■ WHAT YOU WILL DO ■
Output the data verbatim, with nothing added or dropped.
*** Opening of DATA UNDER STUDY ***
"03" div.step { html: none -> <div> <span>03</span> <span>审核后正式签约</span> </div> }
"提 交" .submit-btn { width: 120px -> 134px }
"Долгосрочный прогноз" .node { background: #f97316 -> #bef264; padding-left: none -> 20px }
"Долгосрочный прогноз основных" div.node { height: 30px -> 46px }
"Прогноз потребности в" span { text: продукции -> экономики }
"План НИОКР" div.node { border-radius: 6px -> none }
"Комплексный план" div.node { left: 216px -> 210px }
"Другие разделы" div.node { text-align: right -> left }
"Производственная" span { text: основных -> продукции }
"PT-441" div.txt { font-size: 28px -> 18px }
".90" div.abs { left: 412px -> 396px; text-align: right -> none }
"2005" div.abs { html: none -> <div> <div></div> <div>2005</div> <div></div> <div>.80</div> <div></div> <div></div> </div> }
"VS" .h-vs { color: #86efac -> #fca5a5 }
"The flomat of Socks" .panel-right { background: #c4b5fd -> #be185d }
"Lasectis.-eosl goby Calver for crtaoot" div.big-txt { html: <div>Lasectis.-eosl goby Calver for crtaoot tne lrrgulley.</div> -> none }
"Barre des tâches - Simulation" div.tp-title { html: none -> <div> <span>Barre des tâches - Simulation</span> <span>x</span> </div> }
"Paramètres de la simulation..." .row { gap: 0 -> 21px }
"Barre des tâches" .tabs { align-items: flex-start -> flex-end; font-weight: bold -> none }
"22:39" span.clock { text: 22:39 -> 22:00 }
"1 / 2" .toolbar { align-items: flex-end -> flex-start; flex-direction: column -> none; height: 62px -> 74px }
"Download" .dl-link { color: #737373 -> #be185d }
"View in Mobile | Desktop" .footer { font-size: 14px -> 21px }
*** Close of DATA UNDER STUDY ***
■ SOLUTION FOR THIS EXERCISE ■
"03" div.step { html: none -> <div> <span>03</span> <span>审核后正式签约</span> </div> }
"提 交" .submit-btn { width: 120px -> 134px }
"Долгосрочный прогноз" .node { background: #f97316 -> #bef264; padding-left: none -> 20px }
"Долгосрочный прогноз основных" div.node { height: 30px -> 46px }
"Прогноз потребности в" span { text: продукции -> экономики }
"План НИОКР" div.node { border-radius: 6px -> none }
"Комплексный план" div.node { left: 216px -> 210px }
"Другие разделы" div.node { text-align: right -> left }
"Производственная" span { text: основных -> продукции }
"PT-441" div.txt { font-size: 28px -> 18px }
".90" div.abs { left: 412px -> 396px; text-align: right -> none }
"2005" div.abs { html: none -> <div> <div></div> <div>2005</div> <div></div> <div>.80</div> <div></div> <div></div> </div> }
"VS" .h-vs { color: #86efac -> #fca5a5 }
"The flomat of Socks" .panel-right { background: #c4b5fd -> #be185d }
"Lasectis.-eosl goby Calver for crtaoot" div.big-txt { html: <div>Lasectis.-eosl goby Calver for crtaoot tne lrrgulley.</div> -> none }
"Barre des tâches - Simulation" div.tp-title { html: none -> <div> <span>Barre des tâches - Simulation</span> <span>x</span> </div> }
"Paramètres de la simulation..." .row { gap: 0 -> 21px }
"Barre des tâches" .tabs { align-items: flex-start -> flex-end; font-weight: bold -> none }
"22:39" span.clock { text: 22:39 -> 22:00 }
"1 / 2" .toolbar { align-items: flex-end -> flex-start; flex-direction: column -> none; height: 62px -> 74px }
"Download" .dl-link { color: #737373 -> #be185d }
"View in Mobile | Desktop" .footer { font-size: 14px -> 21px }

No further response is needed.